** Work order **
Lines before the one holding "total: 423.36 -> 543.59" are not wanted. Please copy that line and everything after it to the end of the records, exactly, skipping pictures.

** Record extracts **
○ ○ ○ ○ ○

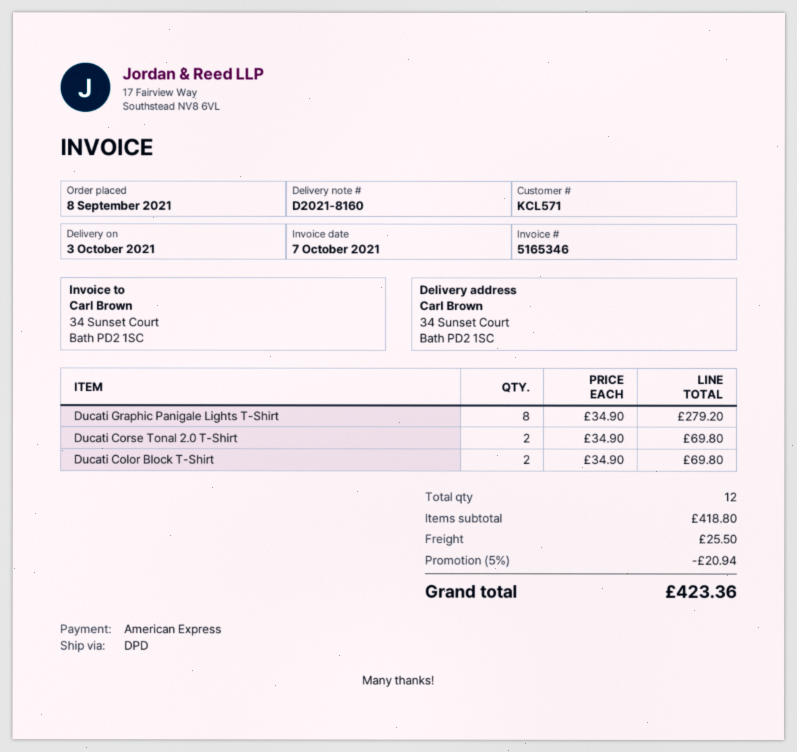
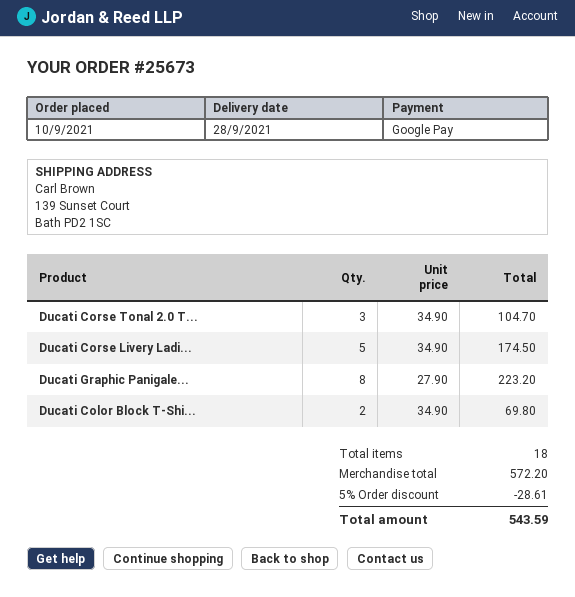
order date: 2021-09-08 -> 2021-09-10
delivery date: 2021-10-03 -> 2021-09-28
payment method: American Express -> Google Pay
ship to: 34 Sunset Court, Bath PD2 1SC -> 139 Sunset Court, Bath PD2 1SC
Ducati Graphic Panigale Lights T-Shirt: 8 x 34.90 = 279.20 -> 8 x 27.90 = 223.20
Ducati Corse Tonal 2.0 T-Shirt: 2 x 34.90 = 69.80 -> 3 x 34.90 = 104.70
Ducati Corse Livery Ladi...: none -> 5 x 34.90 = 174.50
total quantity: 12 -> 18
subtotal: 418.80 -> 572.20
discount: 5% = 20.94 -> 5% = 28.61
shipping: 25.50 -> none
total: 423.36 -> 543.59

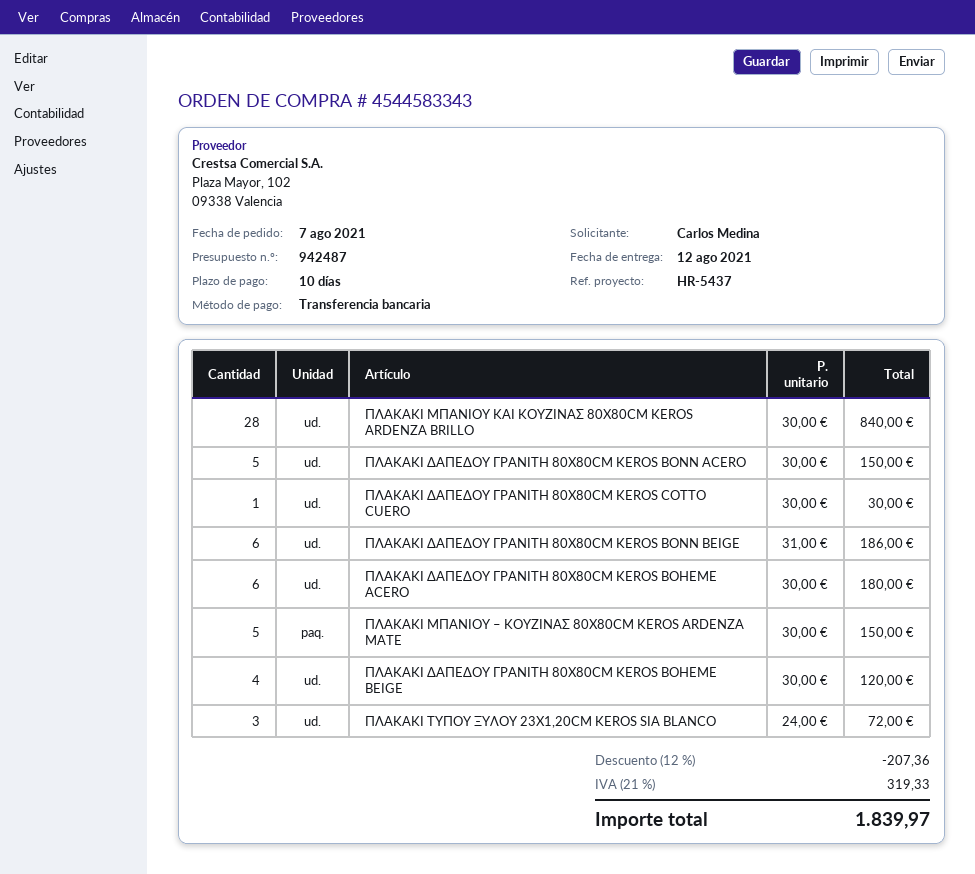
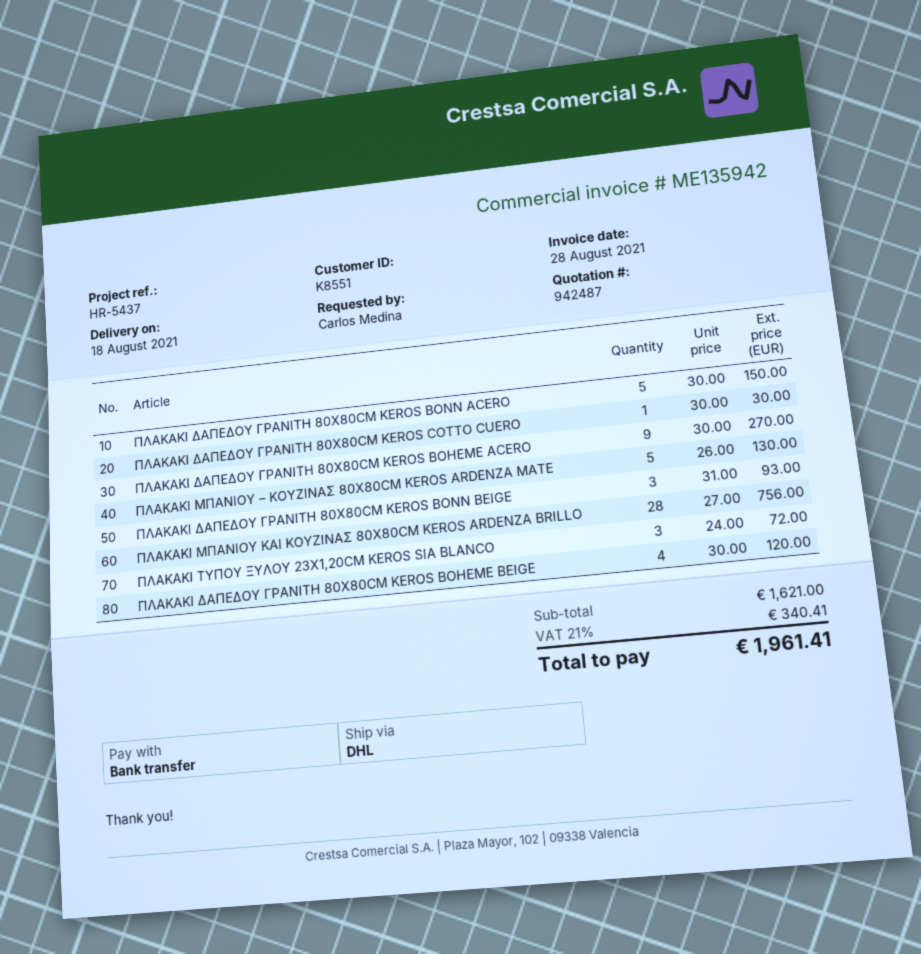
delivery date: 2021-08-12 -> 2021-08-18
ΠΛΑΚΑΚΙ ΜΠΑΝΙΟΥ KAI ΚΟΥΖΙΝΑΣ 80X80CM KEROS ARDENZA BRILLO: 28 x 30.00 = 840.00 -> 28 x 27.00 = 756.00
ΠΛΑΚΑΚΙ ΔΑΠΕΔΟΥ ΓΡΑΝΙΤΗ 80Χ80CM KEROS BONN BEIGE: 6 x 31.00 = 186.00 -> 3 x 31.00 = 93.00
ΠΛΑΚΑΚΙ ΔΑΠΕΔΟΥ ΓΡΑΝΙΤΗ 80Χ80CM KEROS BOHEME ACERO: 6 x 30.00 = 180.00 -> 9 x 30.00 = 270.00
ΠΛΑΚΑΚΙ ΜΠΑΝΙΟΥ – ΚΟΥΖΙΝΑΣ 80Χ80CM KEROS ARDENZA MATE: 5 x 30.00 = 150.00 -> 5 x 26.00 = 130.00
discount: 12% = 207.36 -> none
tax: 21% = 319.33 -> 21% = 340.41
total: 1839.97 -> 1961.41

○ ○ ○ ○ ○

** Answer **
total: 423.36 -> 543.59

delivery date: 2021-08-12 -> 2021-08-18
ΠΛΑΚΑΚΙ ΜΠΑΝΙΟΥ KAI ΚΟΥΖΙΝΑΣ 80X80CM KEROS ARDENZA BRILLO: 28 x 30.00 = 840.00 -> 28 x 27.00 = 756.00
ΠΛΑΚΑΚΙ ΔΑΠΕΔΟΥ ΓΡΑΝΙΤΗ 80Χ80CM KEROS BONN BEIGE: 6 x 31.00 = 186.00 -> 3 x 31.00 = 93.00
ΠΛΑΚΑΚΙ ΔΑΠΕΔΟΥ ΓΡΑΝΙΤΗ 80Χ80CM KEROS BOHEME ACERO: 6 x 30.00 = 180.00 -> 9 x 30.00 = 270.00
ΠΛΑΚΑΚΙ ΜΠΑΝΙΟΥ – ΚΟΥΖΙΝΑΣ 80Χ80CM KEROS ARDENZA MATE: 5 x 30.00 = 150.00 -> 5 x 26.00 = 130.00
discount: 12% = 207.36 -> none
tax: 21% = 319.33 -> 21% = 340.41
total: 1839.97 -> 1961.41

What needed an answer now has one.